Il sogno americano - Con la caduta del regime talebano nel 2001, vennero ripristinati tutti i diritti negati alle donne quali quello al voto, allo studio ed al lavoro. Le bambine poterono tornare a scuola indossando, come divisa ufficiale, l’abito nero e l’hijab bianco mentre il burqa venne definitivamente abbandonato. Il 26 gennaio del 2003, a Kabul, 28 donne presero la patente. La situazione migliorò sensibilmente rispetto agli anni precedenti anche se continuò a sopravvivere la netta differenza economica e culturale tra aree urbanizzate e zone rurali dove non era raro vedere donne indossare ancora il burqa e vivere unicamente per servire il marito ed i propri figli. In queste zone la scolarizzazione rimase scarsa e le condizioni di vita delle donne, pur non minacciate più dalla Sharia imposta dai Talebani, era comunque condizionata dall’impronta patriarcale della società tradizionale. Molte furono le donne uccise perché avevano tentato di ribellarsi ai dettami della tradizione, come Mena Magal, attivista per i diritti umani o Sushmita Banerjee mentre nel 2008 ignoti aggredirono con l’acido almeno 14 studentesse, oltre che diverse insegnanti a Kandahar, ree di aver voluto andare a scuola. Solo nel 2012 furono commessi oltre 340 delitti di onore.

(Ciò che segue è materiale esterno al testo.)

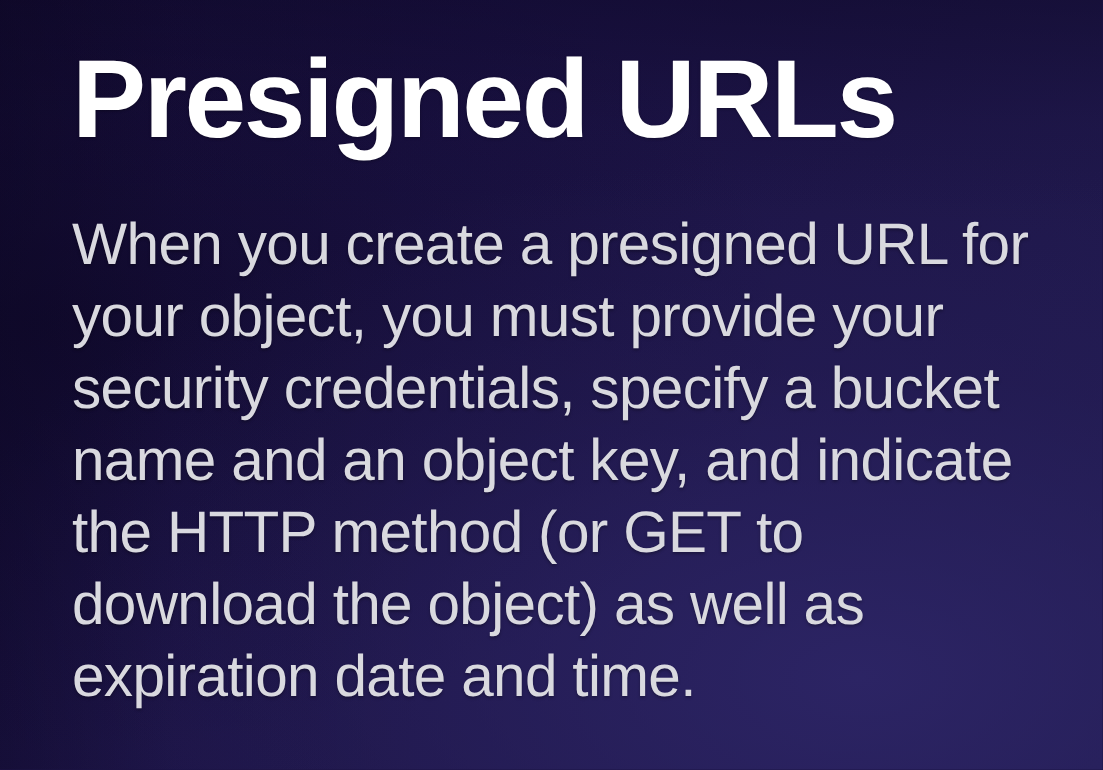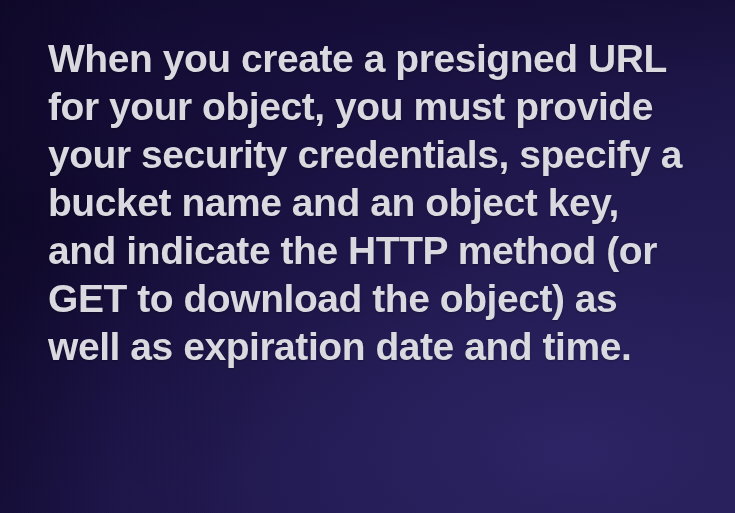--- a/index.html
+++ b/index.html
@@ -59,27 +59,28 @@
     color: #ffffff;
     white-space: nowrap;
     text-shadow: 0 1px 2px rgba(0,0,0,0.30);
   }
 
   .slide-body {
     margin: 0;
     padding-top: 35px;
     max-width: 648px;
     font-size: 39px;
-    font-weight: 700;
+    font-weight: 400;
     line-height: 48px;
     letter-spacing: -0.45px;
     color: #d9d9df;
     text-shadow: 0 1px 2px rgba(0,0,0,0.28);
   }
 </style>
 </head>
 <body>
 
 <div id="slide">
   <div class="content">
+    <h1 class="slide-title">Presigned URLs</h1>
     <p class="slide-body">When you create a presigned URL for your object, you must provide your security credentials, specify a bucket name and an object key, and indicate the HTTP method (or GET to download the object) as well as expiration date and time.</p>
   </div>
 </div>
 
 </body></html>

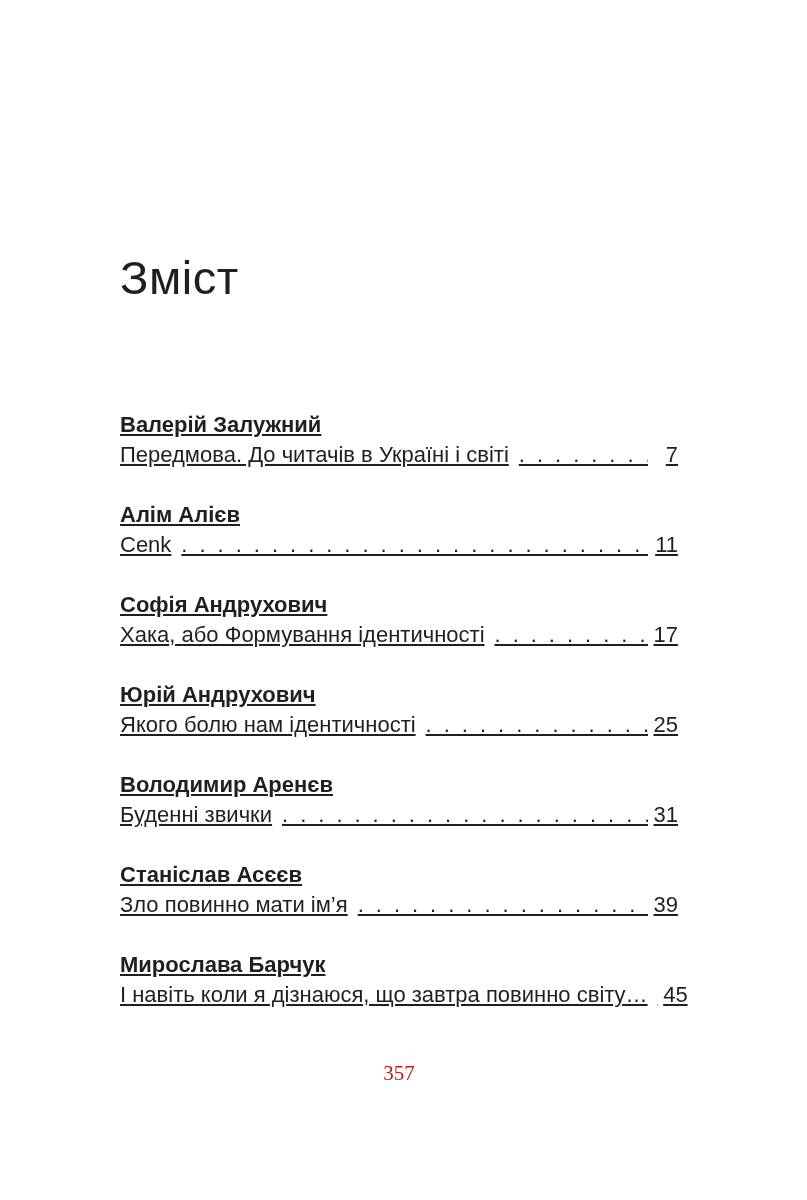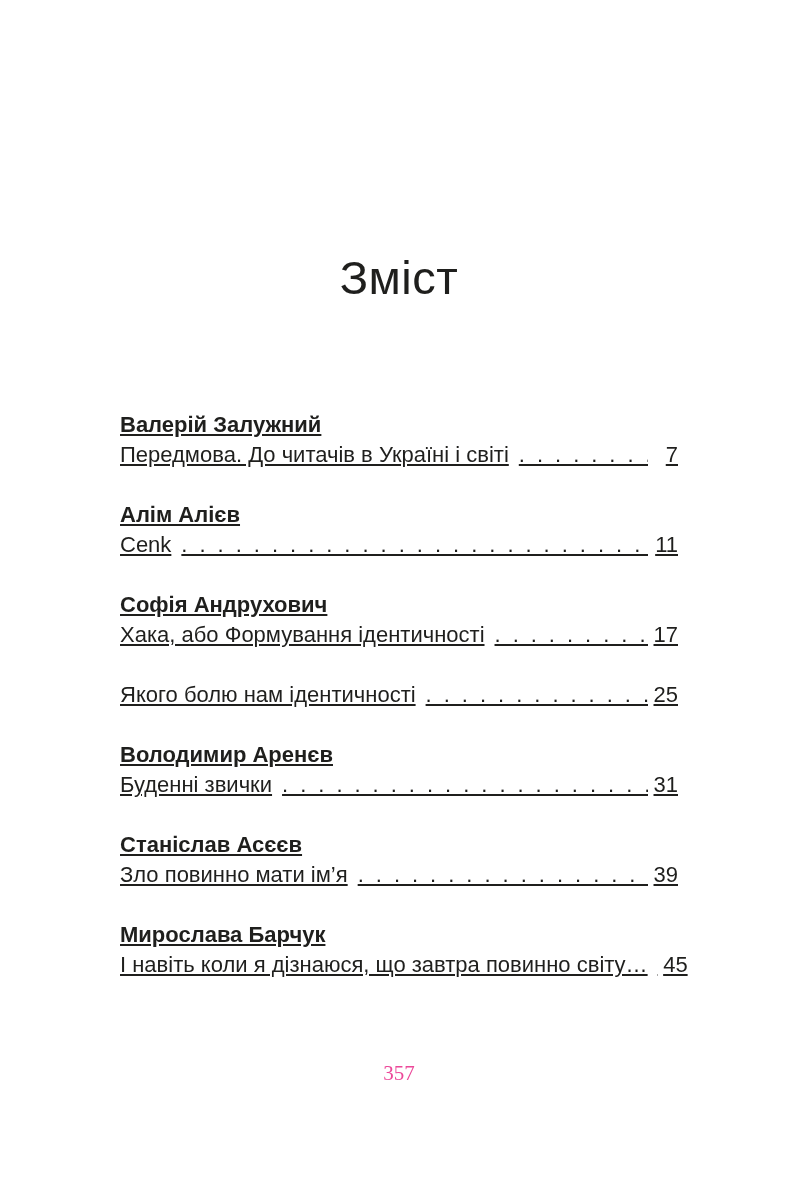--- a/index.html
+++ b/index.html
@@ -13,21 +13,21 @@
     position: relative;
     font-family: "Liberation Sans", sans-serif;
     color: #1f1f1d;
     overflow: hidden;
   }
   .toc-title {
     position: absolute;
     top: 252px;
     left: 120px;
     width: 558px;
-    text-align: center;
+    text-align: left;
     font-size: 47px;
     line-height: 52px;
     font-weight: 500;
     letter-spacing: 0.5px;
   }
   .entries {
     position: absolute;
     top: 410px;
     left: 120px;
     width: 558px;
@@ -68,21 +68,21 @@
   }
   .folio {
     position: absolute;
     top: 1060px;
     left: 120px;
     width: 558px;
     text-align: center;
     font-family: "Liberation Serif", serif;
     font-size: 21px;
     line-height: 26px;
-    color: #ec4899;
+    color: #b91c1c;
   }
 </style>
 </head>
 <body>
 
 <div class="toc-title">Зміст</div>
 
 <div class="entries">
 
   <div class="entry">
@@ -106,20 +106,21 @@
   <div class="entry">
     <div class="entry-author">Софія Андрухович</div>
     <div class="entry-line">
       <span class="entry-title">Хака, або Формування ідентичності</span>
       <span class="leader">................................................................................</span>
       <span class="pagenum">17</span>
     </div>
   </div>
 
   <div class="entry">
+    <div class="entry-author">Юрій Андрухович</div>
     <div class="entry-line">
       <span class="entry-title">Якого болю нам ідентичності</span>
       <span class="leader">................................................................................</span>
       <span class="pagenum">25</span>
     </div>
   </div>
 
   <div class="entry">
     <div class="entry-author">Володимир Аренєв</div>
     <div class="entry-line">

Libertà a rischio - Dal 15 agosto le lancette del tempo sono tornate indietro e, come successo nel 1996, il Paese è tornato ad essere governato dai Talebani. La paura è presente nei volti delle persone e riga il volto delle donne che terrorizzate non escono più di casa. Troppo recenti sono i ricordi degli orrori subiti con il precedente governo talebano per credere alle rassicurazioni del portavoce Suhail Shaheen che parlando alla BBC ha dichiarato che “Le donne potranno uscire di casa e studiare”. Le parole non bastano e non vengono credute da chi ha paura di vedere offuscata la propria libertà. Nahal e Mahvash, due sorelle single che non hanno mai indossato il burqa, hanno raccontato al Corriere della Sera di aver sentito “tantissime storie orribili, di ragazze portate via con la forza e costrette a sposarsi a uomini mai visti. E allora pensiamo che l’unica cosa che possiamo fare è fuggire da qui, dalla nostra casa”. Il giornale The Guardian ha raccolto la testimonianza di persone del luogo che raccontano che nei villaggi chiedono l’elenco delle donne non sposate di età compresa tra i 12 ed i 45 anni per darle in sposa ai soldati mentre al Washington Post la giornalista Tzemach Lemmon racconta di aver ricevuto un video in un cui un padre si dispera per la scomparsa della propria figlia quattordicenne rapita da alcuni uomini armati. Ancora una volta il popolo afghano si trova a dover camminare sulla via della Storia facendo passi indietro, verso un futuro che sa di passato.